Without the images, write out all of the following entries exactly.

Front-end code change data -
Start of Block

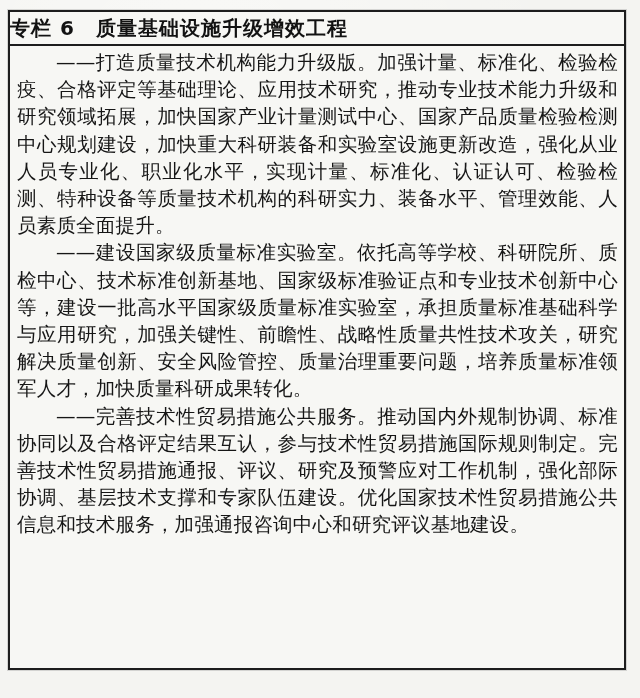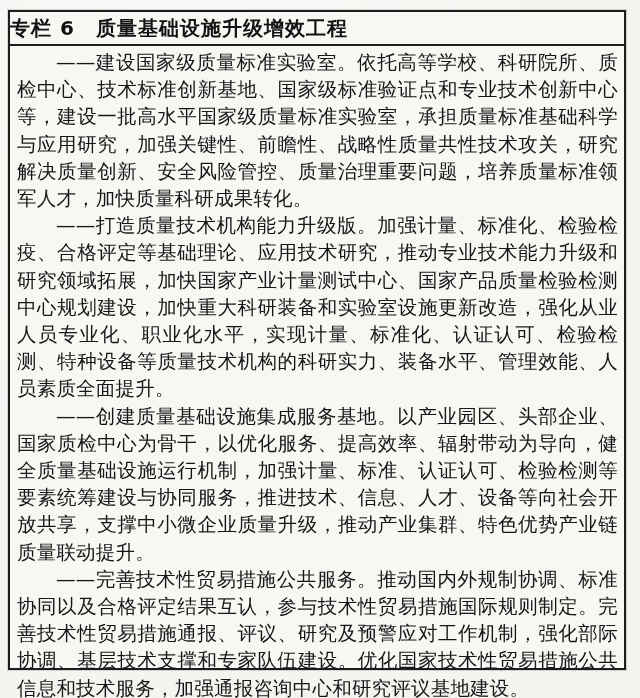--- a/index.html
+++ b/index.html
@@ -57,19 +57,18 @@
     color: #161616;
   }
 </style>
 </head>
 <body>
 
 <div class="page">
   <div class="panel">
     <div class="panel-title">专栏 6　质量基础设施升级增效工程</div>
     <div class="panel-body">
+      <p>——打造质量技术机构能力升级版。加强计量、标准化、检验检疫、合格评定等基础理论、应用技术研究，推动专业技术能力升级和研究领域拓展，加快国家产业计量测试中心、国家产品质量检验检测中心规划建设，加快重大科研装备和实验室设施更新改造，强化从业人员专业化、职业化水平，实现计量、标准化、认证认可、检验检测、特种设备等质量技术机构的科研实力、装备水平、管理效能、人员素质全面提升。</p>
       <p>——建设国家级质量标准实验室。依托高等学校、科研院所、质检中心、技术标准创新基地、国家级标准验证点和专业技术创新中心等，建设一批高水平国家级质量标准实验室，承担质量标准基础科学与应用研究，加强关键性、前瞻性、战略性质量共性技术攻关，研究解决质量创新、安全风险管控、质量治理重要问题，培养质量标准领军人才，加快质量科研成果转化。</p>
-      <p>——打造质量技术机构能力升级版。加强计量、标准化、检验检疫、合格评定等基础理论、应用技术研究，推动专业技术能力升级和研究领域拓展，加快国家产业计量测试中心、国家产品质量检验检测中心规划建设，加快重大科研装备和实验室设施更新改造，强化从业人员专业化、职业化水平，实现计量、标准化、认证认可、检验检测、特种设备等质量技术机构的科研实力、装备水平、管理效能、人员素质全面提升。</p>
-      <p>——创建质量基础设施集成服务基地。以产业园区、头部企业、国家质检中心为骨干，以优化服务、提高效率、辐射带动为导向，健全质量基础设施运行机制，加强计量、标准、认证认可、检验检测等要素统筹建设与协同服务，推进技术、信息、人才、设备等向社会开放共享，支撑中小微企业质量升级，推动产业集群、特色优势产业链质量联动提升。</p>
       <p>——完善技术性贸易措施公共服务。推动国内外规制协调、标准协同以及合格评定结果互认，参与技术性贸易措施国际规则制定。完善技术性贸易措施通报、评议、研究及预警应对工作机制，强化部际协调、基层技术支撑和专家队伍建设。优化国家技术性贸易措施公共信息和技术服务，加强通报咨询中心和研究评议基地建设。</p>
     </div>
   </div>
 </div>
 
 </body></html>

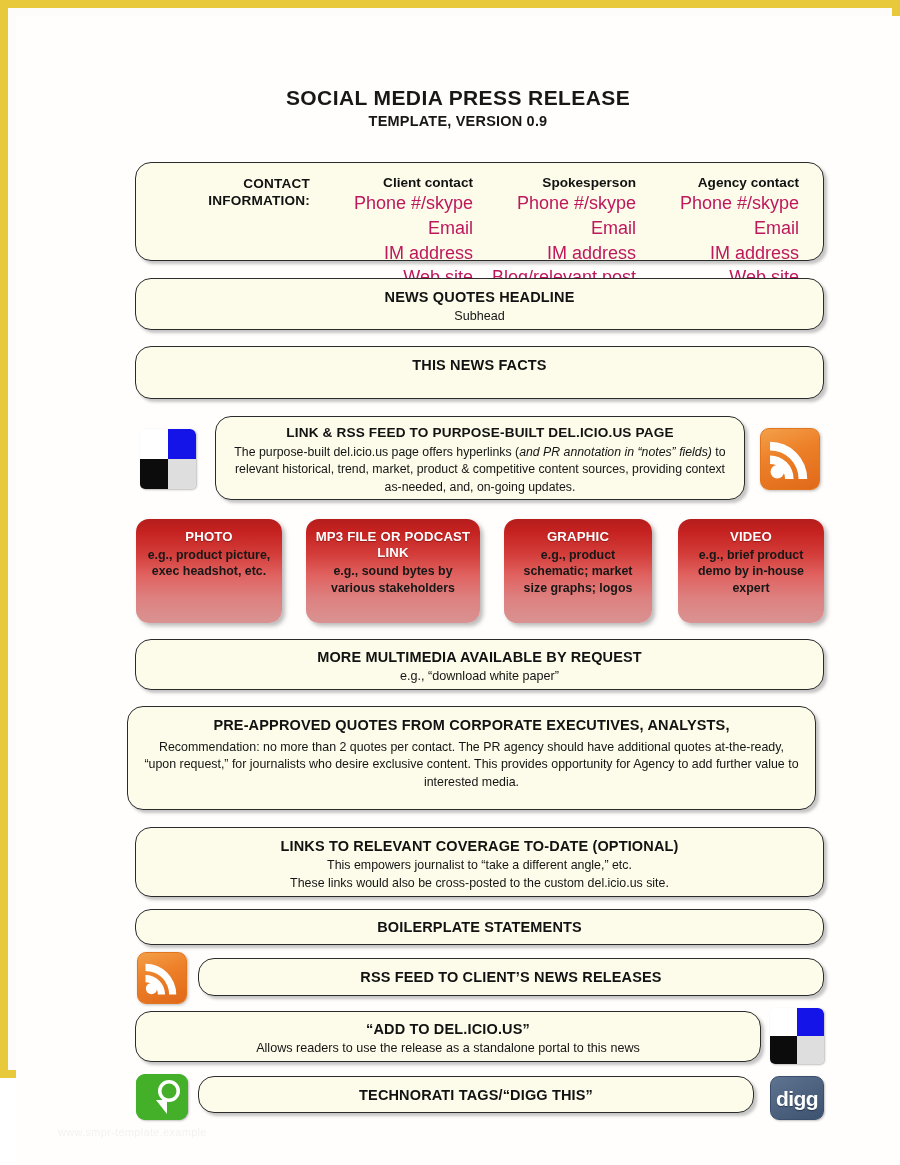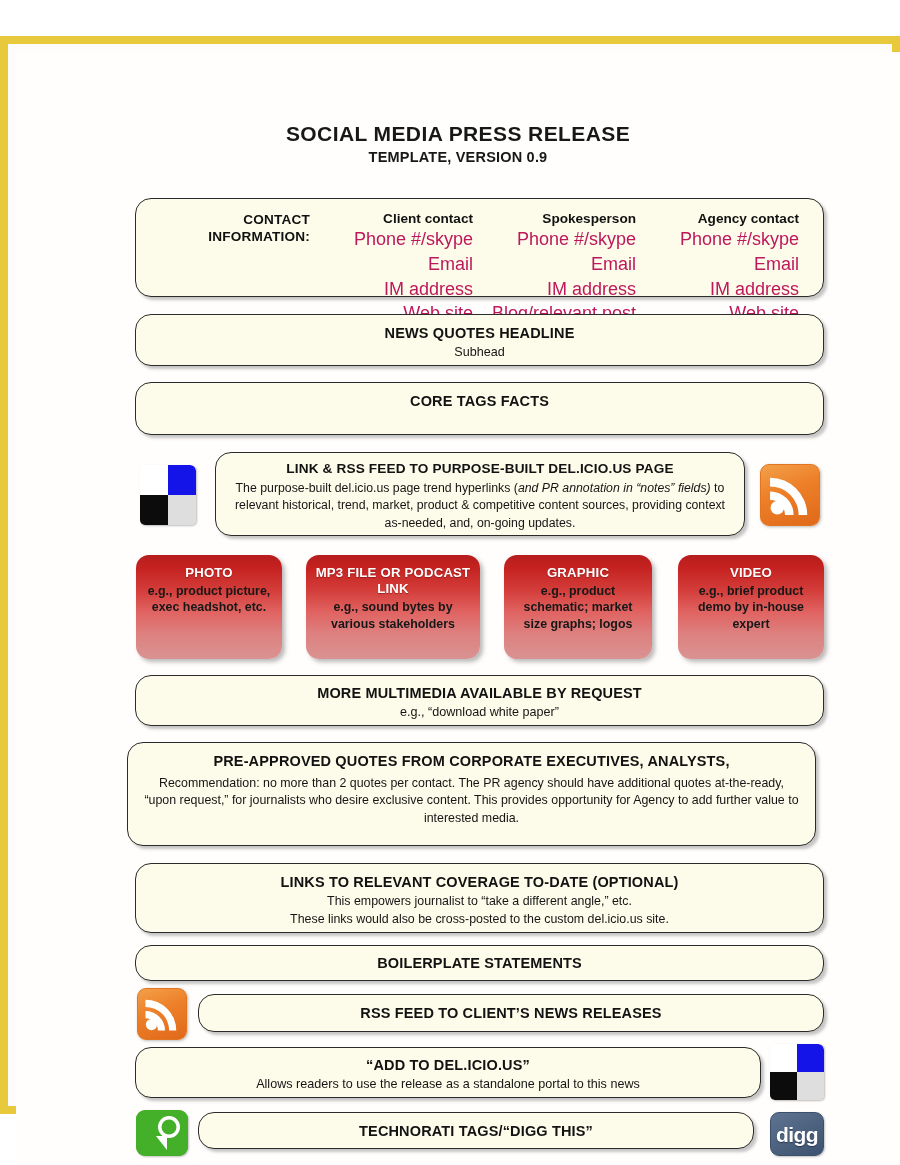--- a/index.html
+++ b/index.html
@@ -13,21 +13,20 @@
     overflow: hidden;
   }
 
   
   #page-frame {
     position: absolute;
     left: 0; top: 0;
     width: 900px; height: 1078px;
     border: 8px solid #e8c93c;
     background: #fdfcfb;
-    margin-top: 36px;
   }
   #page-inner {
     position: absolute;
     left: 8px; top: 8px;
     width: 884px; height: 1149px;
     background: #fffefd;
   }
 
   
   #doc-header { text-align: center; padding-top: 70px; }
@@ -264,33 +263,33 @@
         </div>
       </div>
     </div>
 
     <div class="panel" id="headline-panel">
       <div class="panel-title">NEWS QUOTES HEADLINE</div>
       <div class="panel-sub">Subhead</div>
     </div>
 
     <div class="panel" id="corefacts-panel">
-      <div class="panel-title">CORE TAGS FACTS</div>
+      <div class="panel-title">THIS NEWS FACTS</div>
     </div>
 
     <div class="ico-delicious" id="delicious-icon-top">
       <i class="q-tl"></i>
       <i class="q-tr"></i>
       <i class="q-bl"></i>
       <i class="q-br"></i>
     </div>
 
     <div class="panel" id="delicious-panel">
       <div class="panel-title">LINK &amp; RSS FEED TO PURPOSE-BUILT DEL.ICIO.US PAGE</div>
-      <div class="panel-body"><span>The purpose-built del.icio.us page trend hyperlinks (</span><span class="ital">and PR annotation in “notes” fields)</span><span> to relevant historical, trend, market, product &amp; competitive content sources, providing context as-needed, and, on-going updates.</span></div>
+      <div class="panel-body"><span>The purpose-built del.icio.us page offers hyperlinks (</span><span class="ital">and PR annotation in “notes” fields)</span><span> to relevant historical, trend, market, product &amp; competitive content sources, providing context as-needed, and, on-going updates.</span></div>
     </div>
 
     <div class="ico-rss" id="rss-icon-top">
       <svg viewBox="0 0 64 64">
         <circle cx="18" cy="46" r="7.5" fill="#ffffff"></circle>
         <path d="M10 28 A26 26 0 0 1 36 54 L26.5 54 A16.5 16.5 0 0 0 10 37.5 Z" fill="#ffffff"></path>
         <path d="M10 13 A41 41 0 0 1 51 54 L41.5 54 A31.5 31.5 0 0 0 10 22.5 Z" fill="#ffffff"></path>
       </svg>
     </div>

End of Block

RESPONSE BOX -
--- a/index.html
+++ b/index.html
@@ -57,19 +57,18 @@
     color: #161616;
   }
 </style>
 </head>
 <body>
 
 <div class="page">
   <div class="panel">
     <div class="panel-title">专栏 6　质量基础设施升级增效工程</div>
     <div class="panel-body">
+      <p>——打造质量技术机构能力升级版。加强计量、标准化、检验检疫、合格评定等基础理论、应用技术研究，推动专业技术能力升级和研究领域拓展，加快国家产业计量测试中心、国家产品质量检验检测中心规划建设，加快重大科研装备和实验室设施更新改造，强化从业人员专业化、职业化水平，实现计量、标准化、认证认可、检验检测、特种设备等质量技术机构的科研实力、装备水平、管理效能、人员素质全面提升。</p>
       <p>——建设国家级质量标准实验室。依托高等学校、科研院所、质检中心、技术标准创新基地、国家级标准验证点和专业技术创新中心等，建设一批高水平国家级质量标准实验室，承担质量标准基础科学与应用研究，加强关键性、前瞻性、战略性质量共性技术攻关，研究解决质量创新、安全风险管控、质量治理重要问题，培养质量标准领军人才，加快质量科研成果转化。</p>
-      <p>——打造质量技术机构能力升级版。加强计量、标准化、检验检疫、合格评定等基础理论、应用技术研究，推动专业技术能力升级和研究领域拓展，加快国家产业计量测试中心、国家产品质量检验检测中心规划建设，加快重大科研装备和实验室设施更新改造，强化从业人员专业化、职业化水平，实现计量、标准化、认证认可、检验检测、特种设备等质量技术机构的科研实力、装备水平、管理效能、人员素质全面提升。</p>
-      <p>——创建质量基础设施集成服务基地。以产业园区、头部企业、国家质检中心为骨干，以优化服务、提高效率、辐射带动为导向，健全质量基础设施运行机制，加强计量、标准、认证认可、检验检测等要素统筹建设与协同服务，推进技术、信息、人才、设备等向社会开放共享，支撑中小微企业质量升级，推动产业集群、特色优势产业链质量联动提升。</p>
       <p>——完善技术性贸易措施公共服务。推动国内外规制协调、标准协同以及合格评定结果互认，参与技术性贸易措施国际规则制定。完善技术性贸易措施通报、评议、研究及预警应对工作机制，强化部际协调、基层技术支撑和专家队伍建设。优化国家技术性贸易措施公共信息和技术服务，加强通报咨询中心和研究评议基地建设。</p>
     </div>
   </div>
 </div>
 
 </body></html>

--- a/index.html
+++ b/index.html
@@ -13,21 +13,20 @@
     overflow: hidden;
   }
 
   
   #page-frame {
     position: absolute;
     left: 0; top: 0;
     width: 900px; height: 1078px;
     border: 8px solid #e8c93c;
     background: #fdfcfb;
-    margin-top: 36px;
   }
   #page-inner {
     position: absolute;
     left: 8px; top: 8px;
     width: 884px; height: 1149px;
     background: #fffefd;
   }
 
   
   #doc-header { text-align: center; padding-top: 70px; }
@@ -264,33 +263,33 @@
         </div>
       </div>
     </div>
 
     <div class="panel" id="headline-panel">
       <div class="panel-title">NEWS QUOTES HEADLINE</div>
       <div class="panel-sub">Subhead</div>
     </div>
 
     <div class="panel" id="corefacts-panel">
-      <div class="panel-title">CORE TAGS FACTS</div>
+      <div class="panel-title">THIS NEWS FACTS</div>
     </div>
 
     <div class="ico-delicious" id="delicious-icon-top">
       <i class="q-tl"></i>
       <i class="q-tr"></i>
       <i class="q-bl"></i>
       <i class="q-br"></i>
     </div>
 
     <div class="panel" id="delicious-panel">
       <div class="panel-title">LINK &amp; RSS FEED TO PURPOSE-BUILT DEL.ICIO.US PAGE</div>
-      <div class="panel-body"><span>The purpose-built del.icio.us page trend hyperlinks (</span><span class="ital">and PR annotation in “notes” fields)</span><span> to relevant historical, trend, market, product &amp; competitive content sources, providing context as-needed, and, on-going updates.</span></div>
+      <div class="panel-body"><span>The purpose-built del.icio.us page offers hyperlinks (</span><span class="ital">and PR annotation in “notes” fields)</span><span> to relevant historical, trend, market, product &amp; competitive content sources, providing context as-needed, and, on-going updates.</span></div>
     </div>
 
     <div class="ico-rss" id="rss-icon-top">
       <svg viewBox="0 0 64 64">
         <circle cx="18" cy="46" r="7.5" fill="#ffffff"></circle>
         <path d="M10 28 A26 26 0 0 1 36 54 L26.5 54 A16.5 16.5 0 0 0 10 37.5 Z" fill="#ffffff"></path>
         <path d="M10 13 A41 41 0 0 1 51 54 L41.5 54 A31.5 31.5 0 0 0 10 22.5 Z" fill="#ffffff"></path>
       </svg>
     </div>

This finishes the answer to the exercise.